Personal information
- Full name: Thomas Shooter
- Born: 11 March 1845 Hucknall Torkard, Nottinghamshire, England
- Died: 4 July 1919 (aged 74) Hucknall Torkard, Nottinghamshire, England
- Batting: Right-handed
- Bowling: Right-arm fast
- Relations: Walter Wright (nephew)

Domestic team information
- 1881: Nottinghamshire

Career statistics
| Competition | First-class |
| Matches | 2 |
| Runs scored | 23 |
| Batting average | 7.66 |
| 100s/50s | –/– |
| Top score | 15* |
| Balls bowled | 132 |
| Wickets | – |
| Bowling average | – |
| 5 wickets in innings | – |
| 10 wickets in match | – |
| Best bowling | – |
| Catches/stumpings | 1/– |
- Source: Cricinfo, 30 May 2012

= Thomas Shooter =

English cricketer

Thomas Shooter (11 March 1845 - 4 July 1919) was an English cricketer. Shooter was a right-handed batsman who bowled right-arm fast. He was born at Hucknall Torkard, Nottinghamshire.

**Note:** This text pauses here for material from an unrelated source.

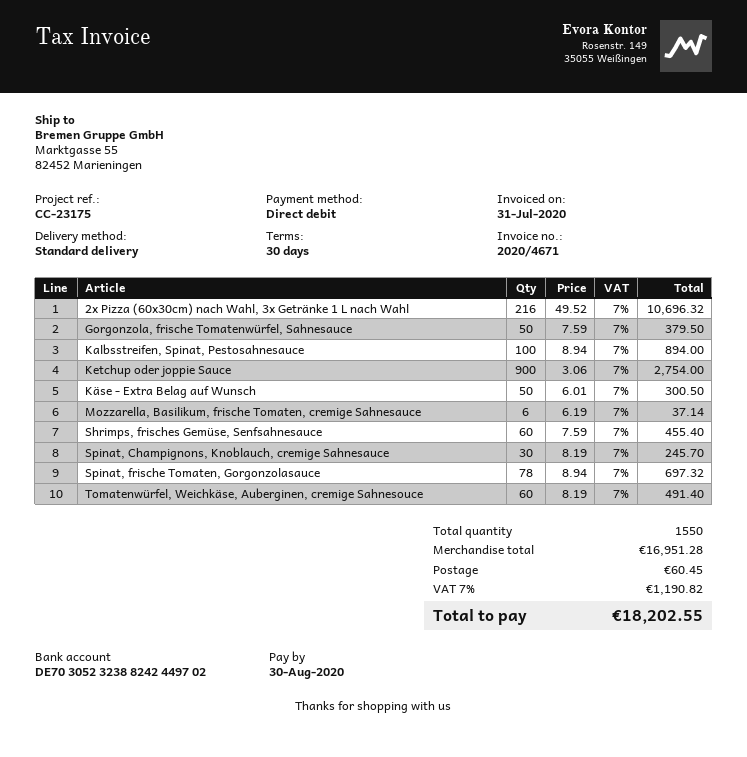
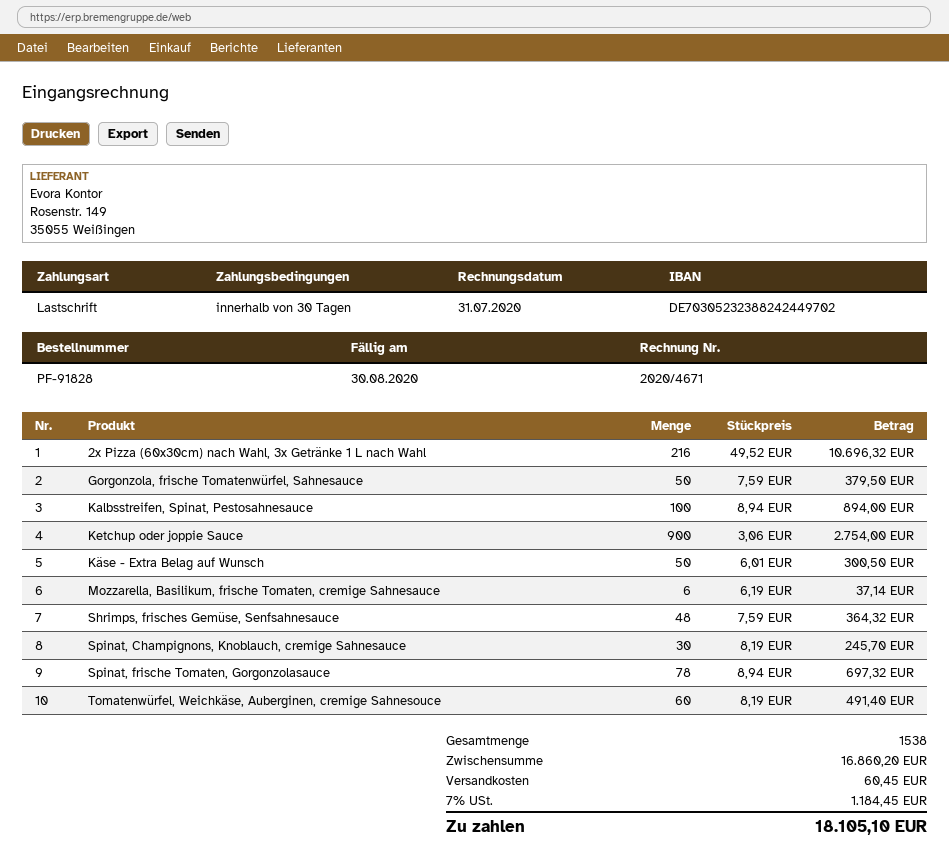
Shrimps, frisches Gemüse, Senfsahnesauce: 60 x 7.59 = 455.40 -> 48 x 7.59 = 364.32
total quantity: 1550 -> 1538
subtotal: 16951.28 -> 16860.20
tax: 7% = 1190.82 -> 7% = 1184.45
total: 18202.55 -> 18105.10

Shooter made two first-class appearances for Nottinghamshire in 1881, against Surrey at The Oval, and Sussex at the County Ground, Hove. In his first match, Surrey won the toss and elected to bat first, making 293 all out. Shooter bowled 22 overs during the innings, conceding 36 runs. In response, Nottinghamshire were dismissed for 109, with Shooter being dismissed for a duck by Ted Barratt. Forced to follow-on in their second-innings, Nottinghamshire were dismissed for 162, with Shooter once again dismissed by Barratt, this time for 5 runs. Surrey won the match by an innings and 22 runs. In his second match against Sussex, Nottinghamshire won the toss and elected to bat first, making 174 all out, with Shooter ending the innings not out on 15. Replying, Sussex made 210 all out, with Shooter bowling 11 wicketless overs for the cost of 21 runs. Nottinghamshire then made 172 all out in their second-innings, with Shooter scoring 3 runs before he was dismissed by James Lillywhite. Requiring 137 for victory, Sussex were dismissed for just 100, giving Nottinghamshire victory by 36 runs. Shooter did not bowl in their second-innings.

Outside of cricket he worked as a coal miner. He died at the town of his birth on 4 July 1919. His nephew, Walter Wright, also played first-class cricket.